As a reminder, this is not for everybody starting a business, just for a few thousand high-end ventures having founder teams with strong track records and real prospects for very high growth and exits to liquidity. Venture capital is not for the corner bar or the dry cleaner or that restaurant you want to start.
If this is for you, you already know who you are. If you have to ask, then you probably aren’t a candidate. Don’t worry, there are plenty of other routes to startup financing.
From the “About” on that blog:
Brad and Jason have been working together since 2000 when Jason joined Mobius Venture Capital, a venture capital firm that Brad co-founded. They started writing together on Brad’s Feld Thoughts blog in 2005 with their Term Sheet series. After several other series about issues facing venture capital-backed companies, Jason and Brad decided to start AsktheVC. Brad and Jason, along with three other partners, have recently founded a new venture firm, the Foundry Group located in Boulder, Colorado.

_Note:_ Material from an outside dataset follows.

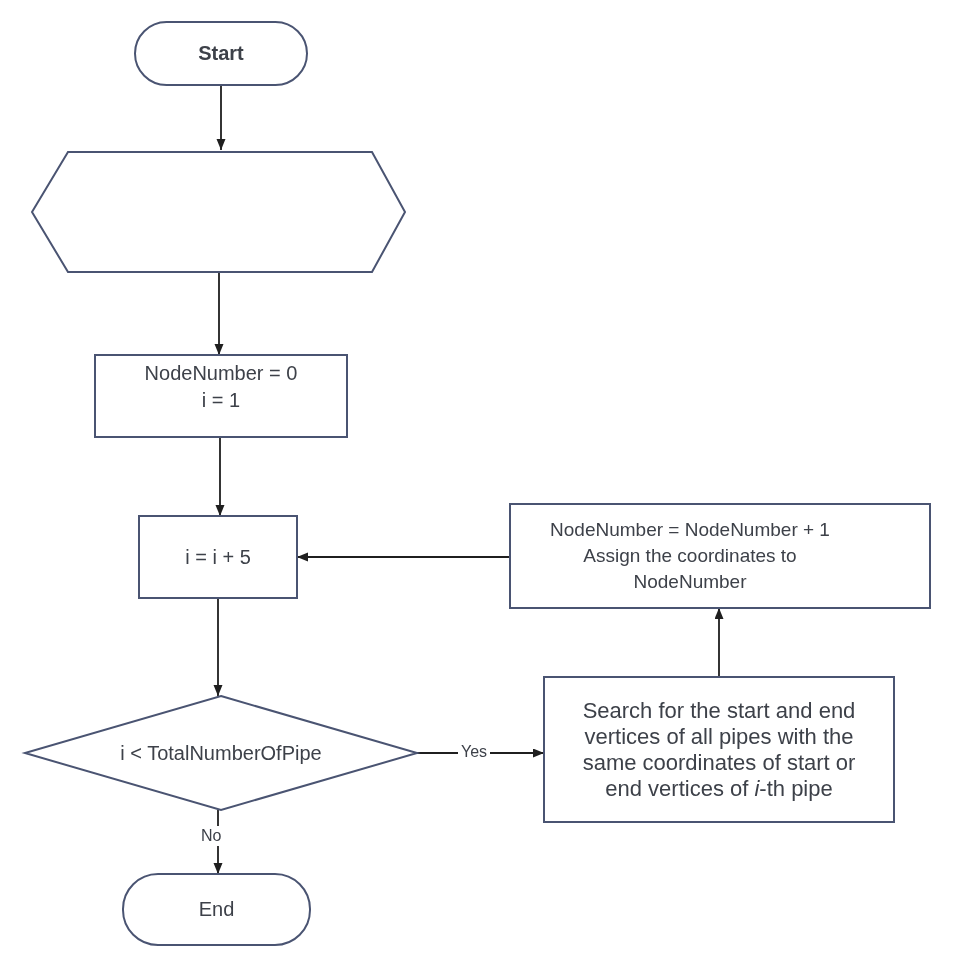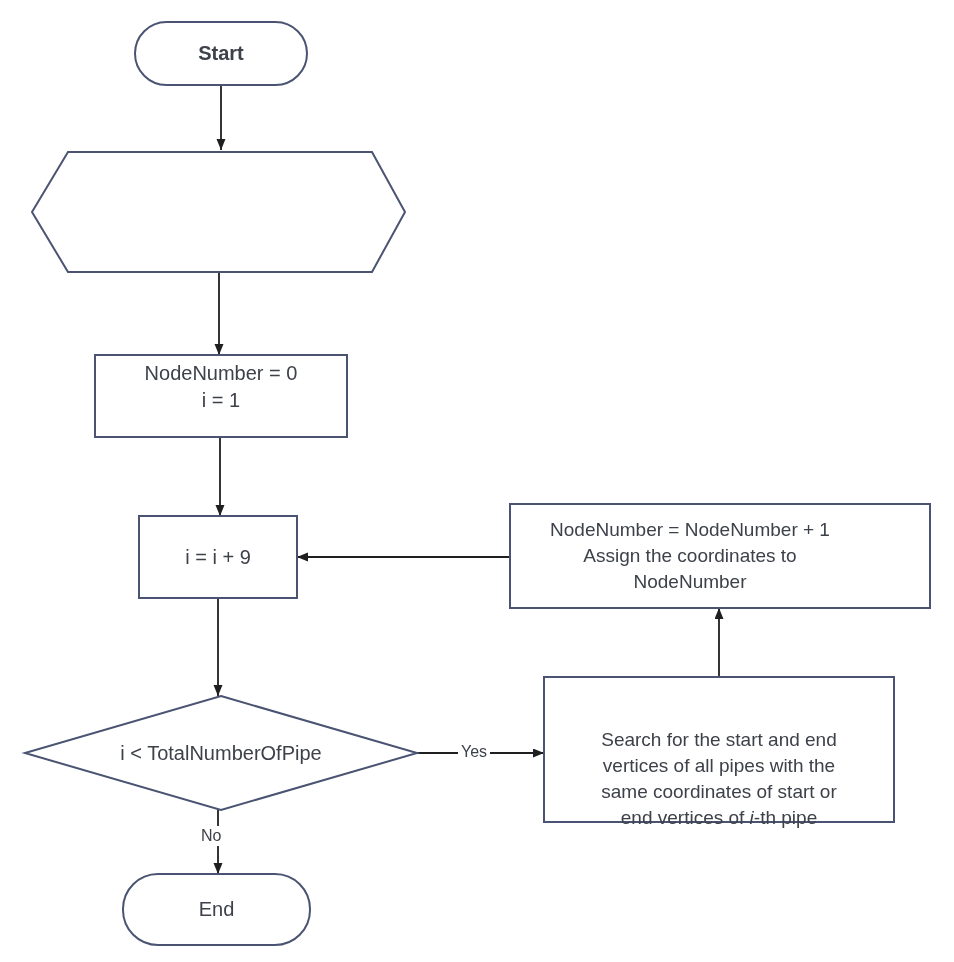"i = i + 9" div { text: 9 -> 5 }
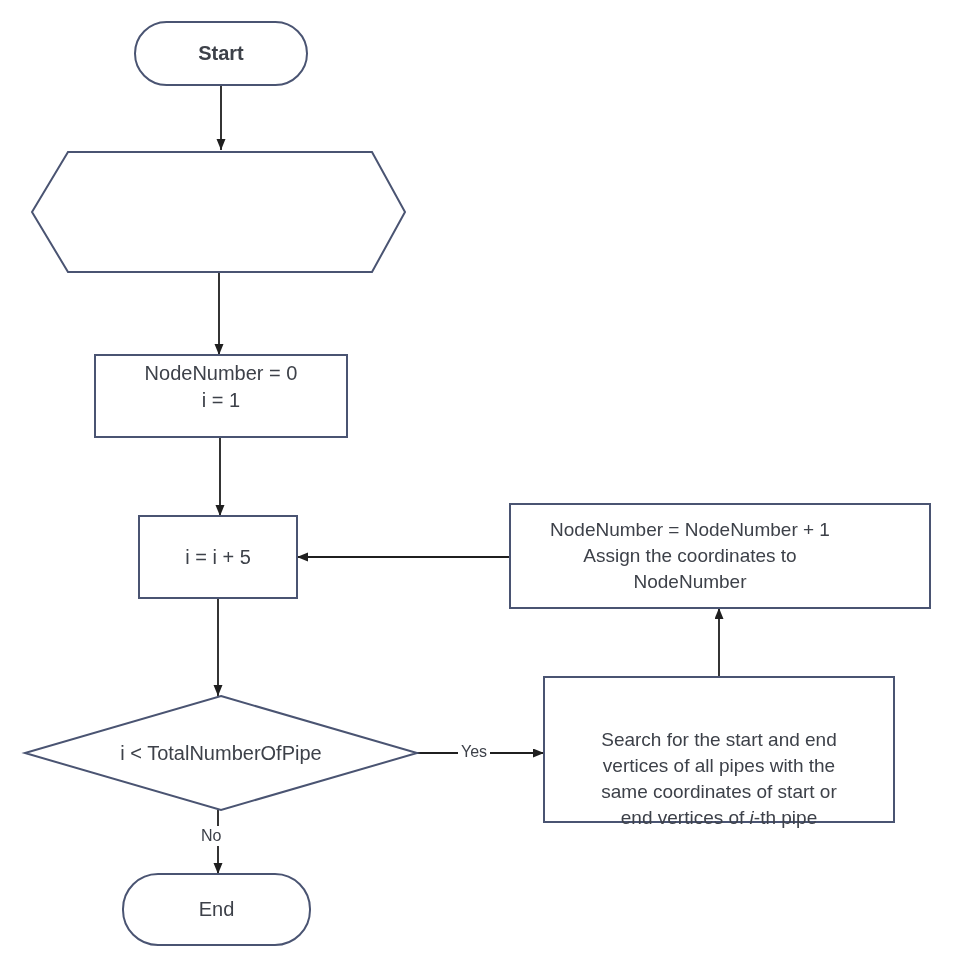"Search for the start and" .lbl-search { font-size: 19px -> 22px; margin-top: 29px -> none }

We’ve started this blog to discuss relevant issues in the venture capital and entrepreneurial ecosystem. As you may know, we’ve spent a lot of time over the past three years writing about venture capital and entrepreneurship on Feld Thoughts. We’ve had great feedback regarding our regular posts on matters that effect people in our industry, as well as our blog series on topics such as term sheets, letters of intent and 409A. We’ve also had a lot of fun and learned a lot from the questions that people have asked us. We’ve decided to put more focused effort into regularly addressing these questions. Brad will still blog about venture capital and entrepreneurship, and we’ll occasionally cross-post between blogs, but we’ll begin to use AsktheVC to address the steady stream of questions we are now getting on a daily basis from entrepreneurs around the world.
You can expect the same thoughtful and honest opinions that we’ve always had. We will also tackle bigger issues in a larger format than a single post. Our goal is that this blog becomes a broadly used informational source on venture capital and entrepreneurship. To achieve this, we welcome (and encourage) questions from anyone reading this and hope that “meaty” questions lead to better and more relevant content for our readers.
I’ve referred to their answers and used them several times, so it’s about time I mention the blog itself.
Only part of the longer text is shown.